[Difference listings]
################
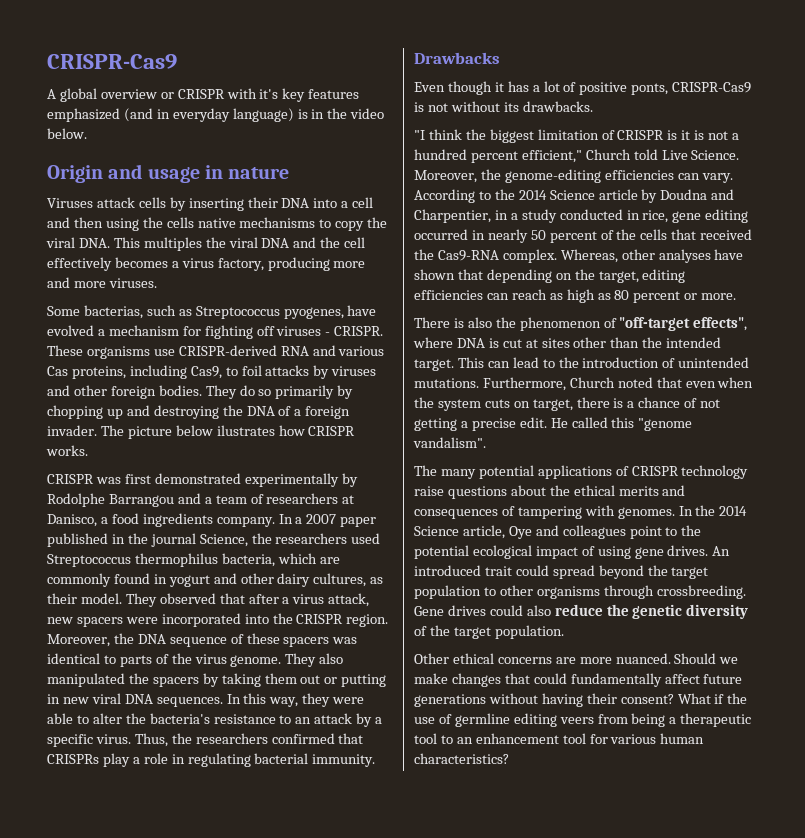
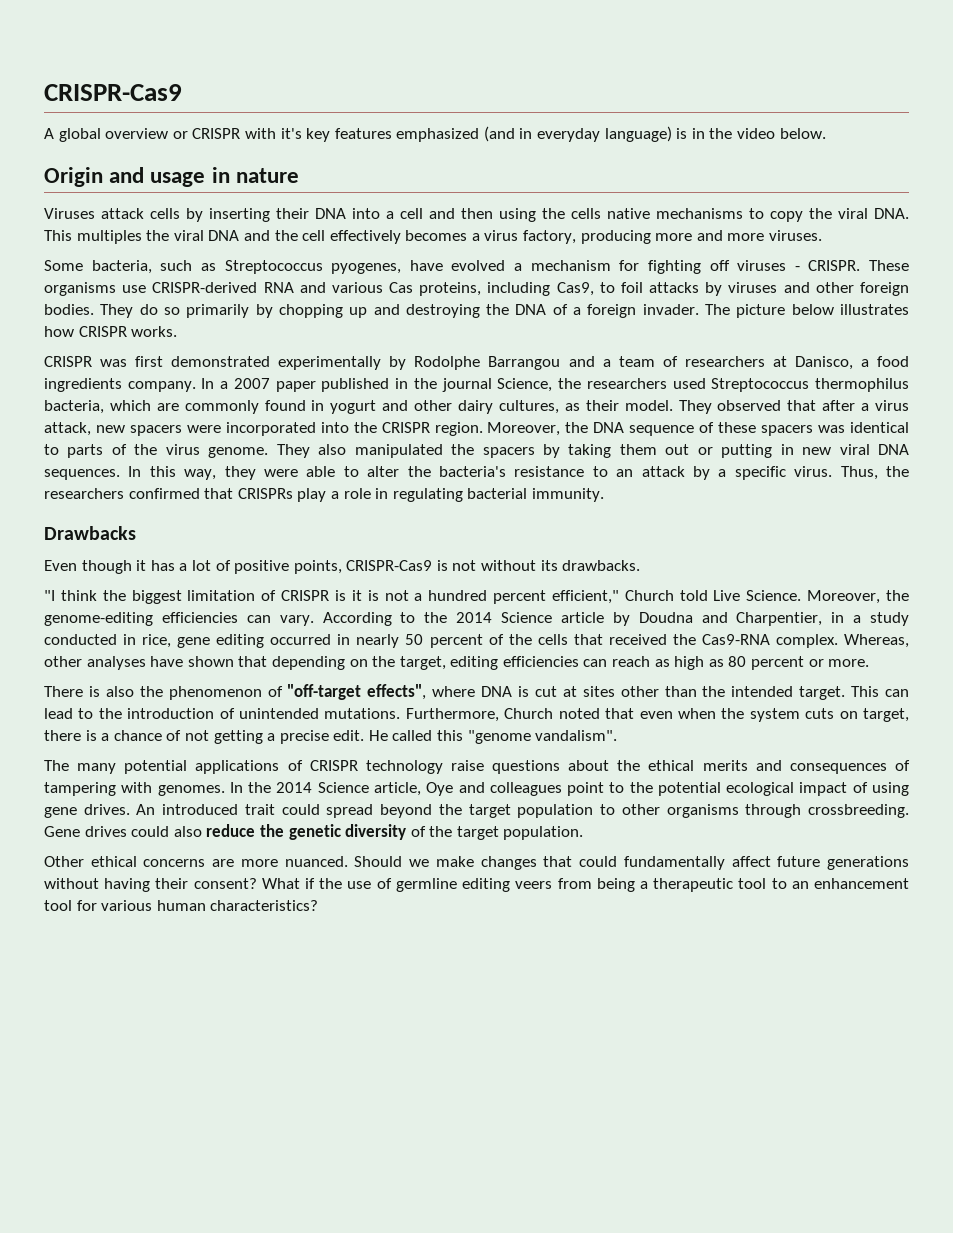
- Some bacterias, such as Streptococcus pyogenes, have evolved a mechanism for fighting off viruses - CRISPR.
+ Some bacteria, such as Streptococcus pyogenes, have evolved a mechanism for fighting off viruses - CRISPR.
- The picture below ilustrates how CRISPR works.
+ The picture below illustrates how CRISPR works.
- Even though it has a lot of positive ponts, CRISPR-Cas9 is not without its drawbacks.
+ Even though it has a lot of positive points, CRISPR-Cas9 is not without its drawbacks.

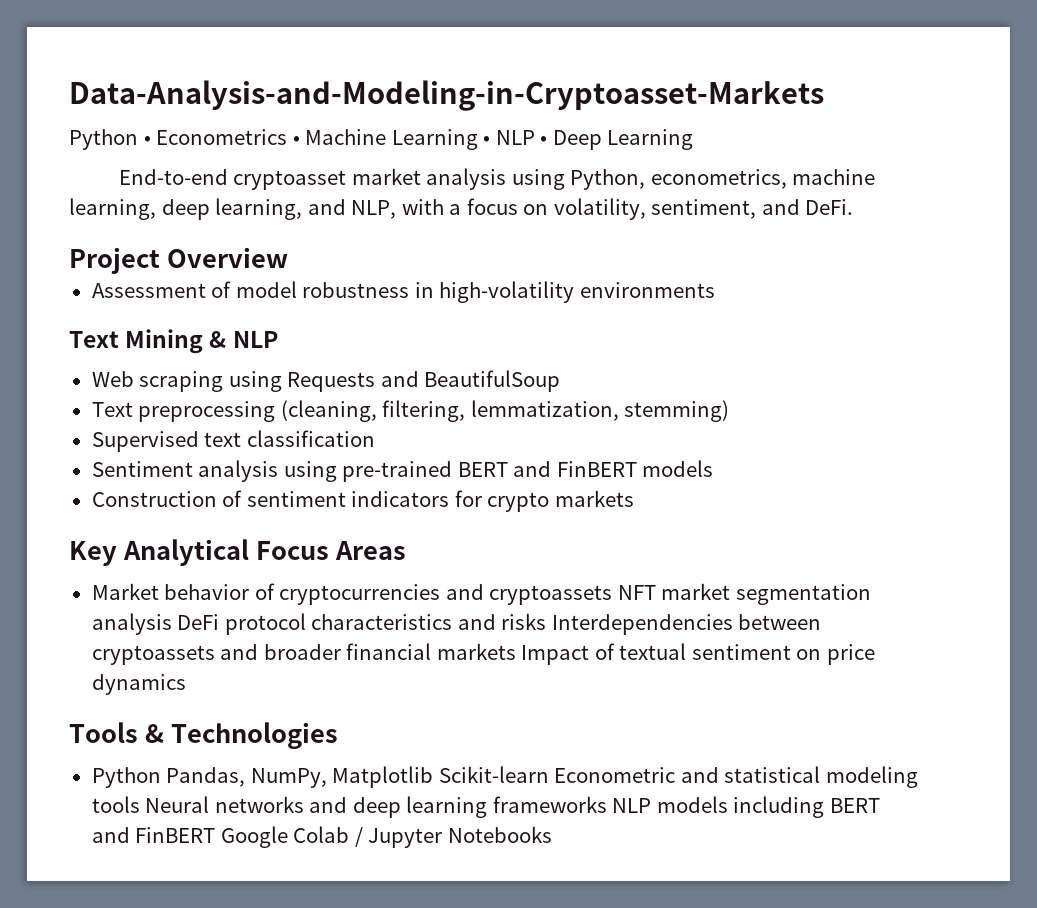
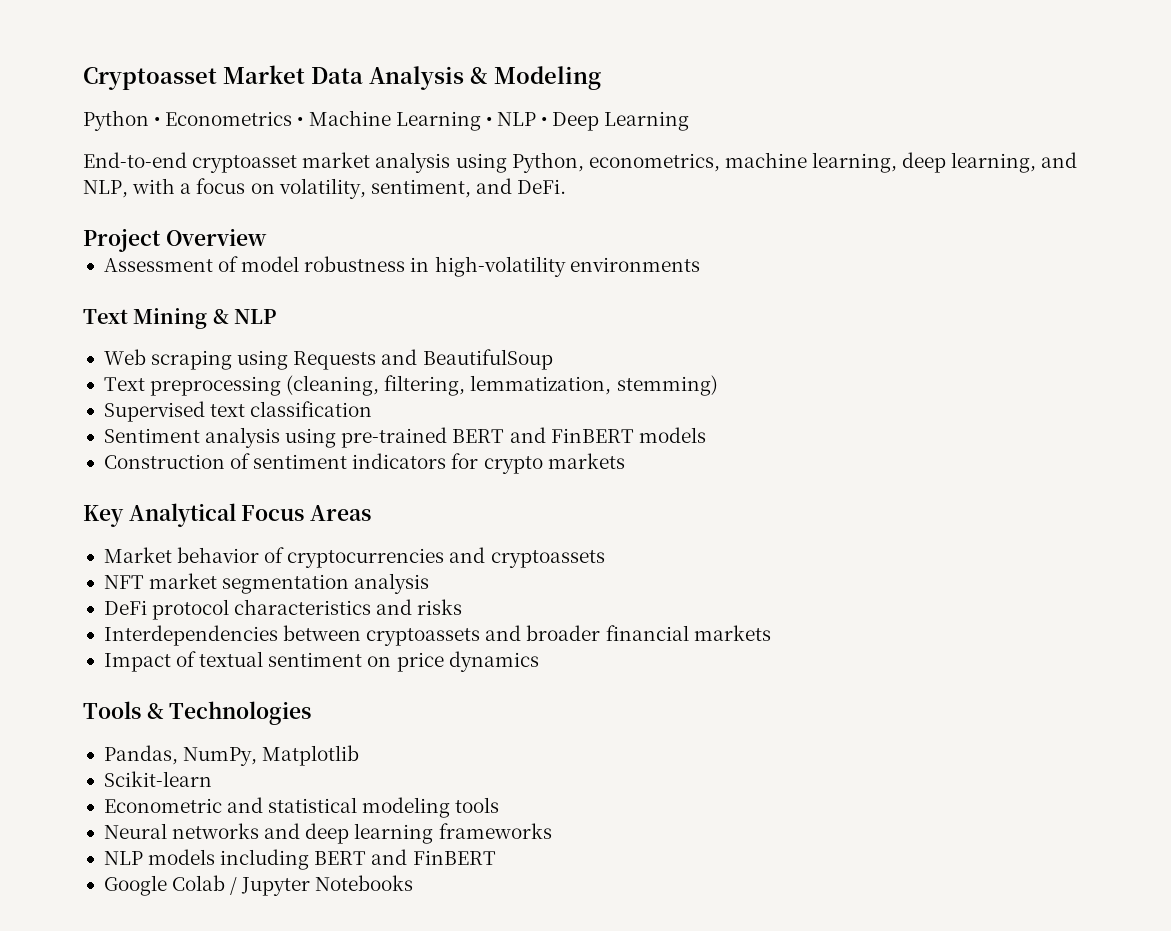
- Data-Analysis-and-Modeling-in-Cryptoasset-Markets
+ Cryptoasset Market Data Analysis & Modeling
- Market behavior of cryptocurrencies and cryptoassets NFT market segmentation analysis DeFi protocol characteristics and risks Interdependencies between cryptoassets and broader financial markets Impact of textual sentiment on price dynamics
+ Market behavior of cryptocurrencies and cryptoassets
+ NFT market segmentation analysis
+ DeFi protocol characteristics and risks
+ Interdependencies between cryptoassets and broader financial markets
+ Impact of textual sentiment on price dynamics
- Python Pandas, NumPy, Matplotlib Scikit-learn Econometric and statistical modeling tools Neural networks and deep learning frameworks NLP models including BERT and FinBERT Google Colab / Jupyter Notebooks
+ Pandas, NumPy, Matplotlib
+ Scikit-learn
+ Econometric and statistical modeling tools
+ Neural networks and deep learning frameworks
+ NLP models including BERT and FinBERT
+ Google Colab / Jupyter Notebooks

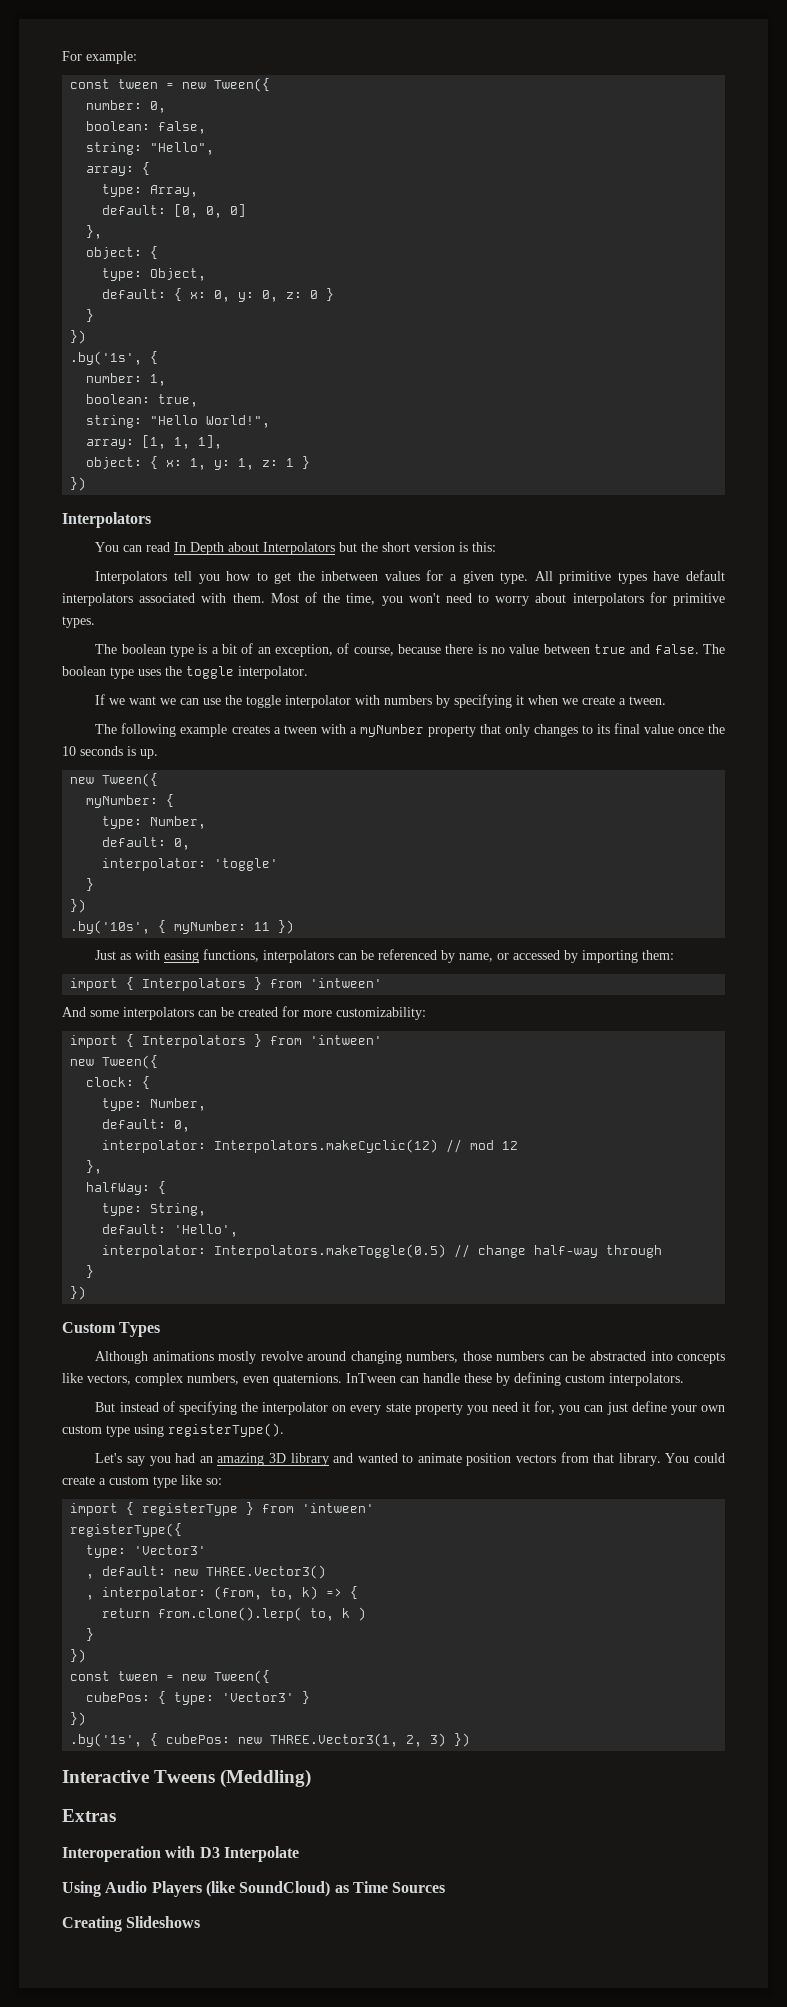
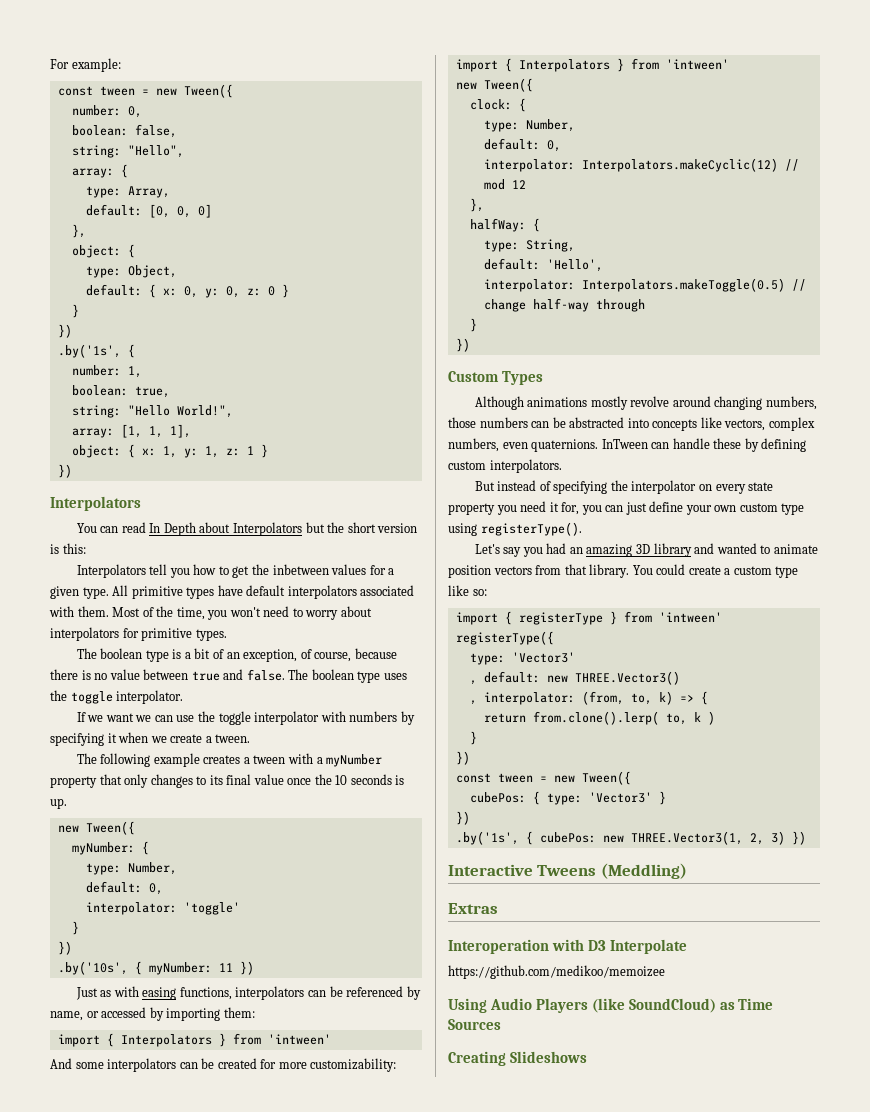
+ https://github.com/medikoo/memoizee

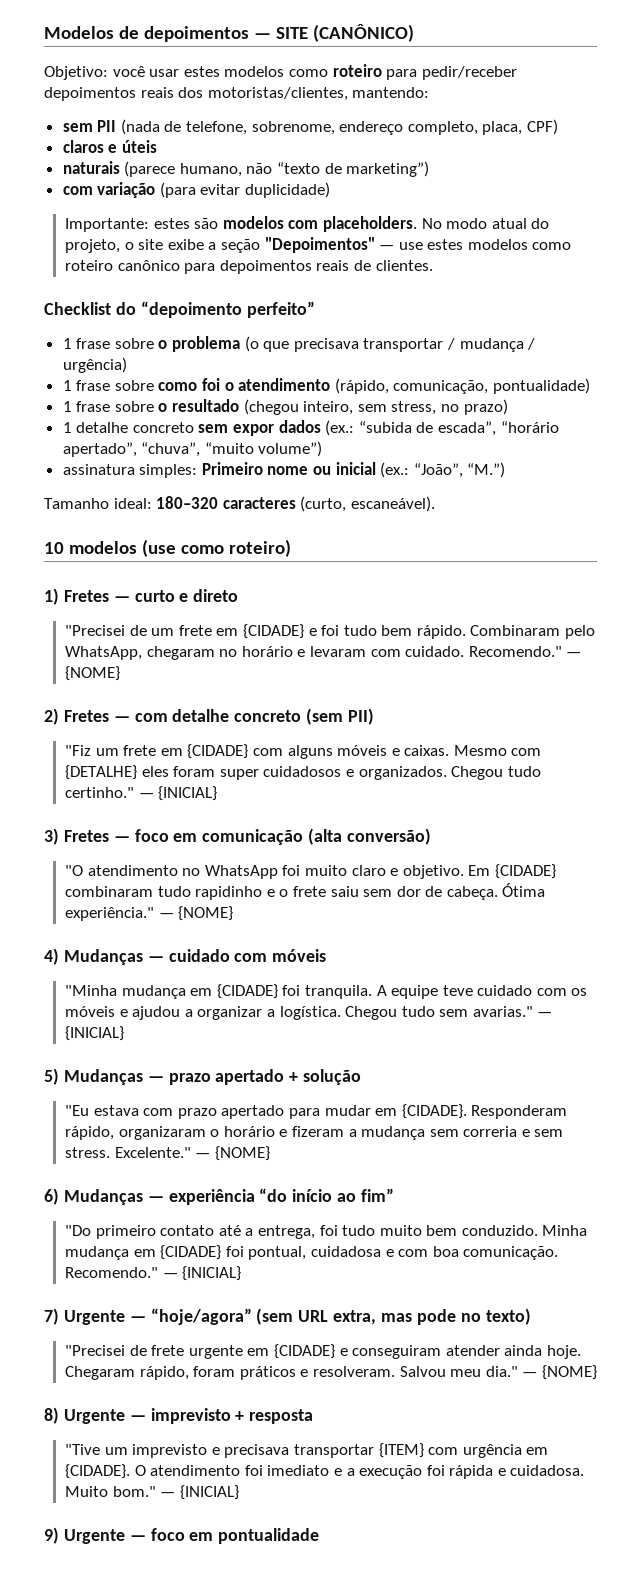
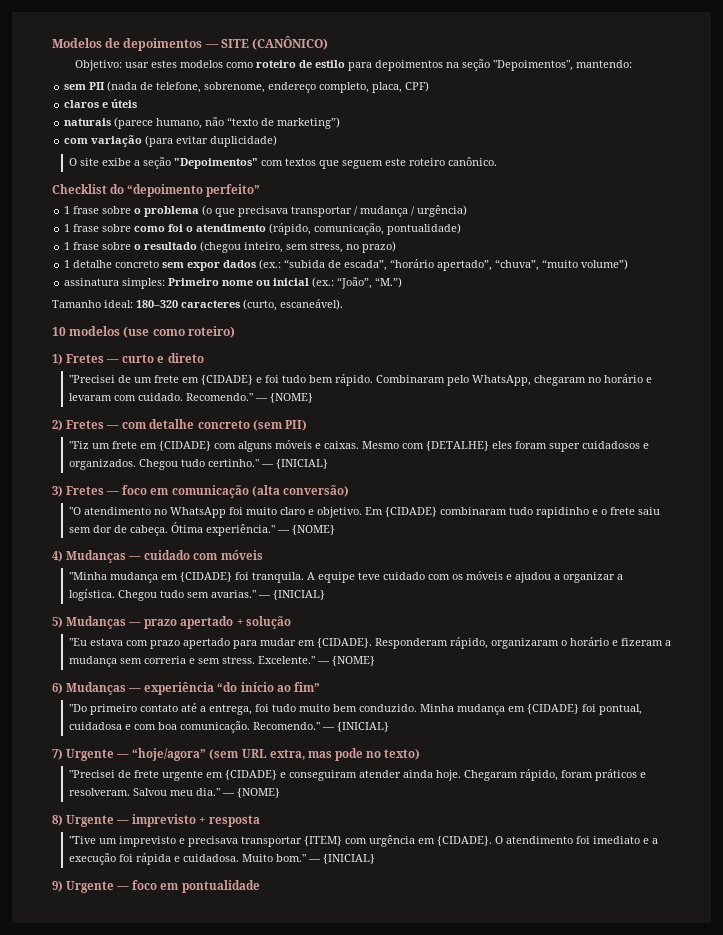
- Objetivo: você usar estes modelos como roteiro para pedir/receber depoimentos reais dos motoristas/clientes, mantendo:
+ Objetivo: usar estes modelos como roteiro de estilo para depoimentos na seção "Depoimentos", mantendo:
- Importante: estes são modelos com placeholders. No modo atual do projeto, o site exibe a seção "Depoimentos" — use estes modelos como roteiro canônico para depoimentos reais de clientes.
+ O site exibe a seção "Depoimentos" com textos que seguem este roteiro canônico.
################
What is being asked: In the data above, find the line containing "- Market behavior" and the line containing "- Objetivo: você". Copy exactly the stretch from the first through the second, both included, leaving out any picture.

Result of this task:
- Market behavior of cryptocurrencies and cryptoassets NFT market segmentation analysis DeFi protocol characteristics and risks Interdependencies between cryptoassets and broader financial markets Impact of textual sentiment on price dynamics
+ Market behavior of cryptocurrencies and cryptoassets
+ NFT market segmentation analysis
+ DeFi protocol characteristics and risks
+ Interdependencies between cryptoassets and broader financial markets
+ Impact of textual sentiment on price dynamics
- Python Pandas, NumPy, Matplotlib Scikit-learn Econometric and statistical modeling tools Neural networks and deep learning frameworks NLP models including BERT and FinBERT Google Colab / Jupyter Notebooks
+ Pandas, NumPy, Matplotlib
+ Scikit-learn
+ Econometric and statistical modeling tools
+ Neural networks and deep learning frameworks
+ NLP models including BERT and FinBERT
+ Google Colab / Jupyter Notebooks

+ https://github.com/medikoo/memoizee

- Objetivo: você usar estes modelos como roteiro para pedir/receber depoimentos reais dos motoristas/clientes, mantendo:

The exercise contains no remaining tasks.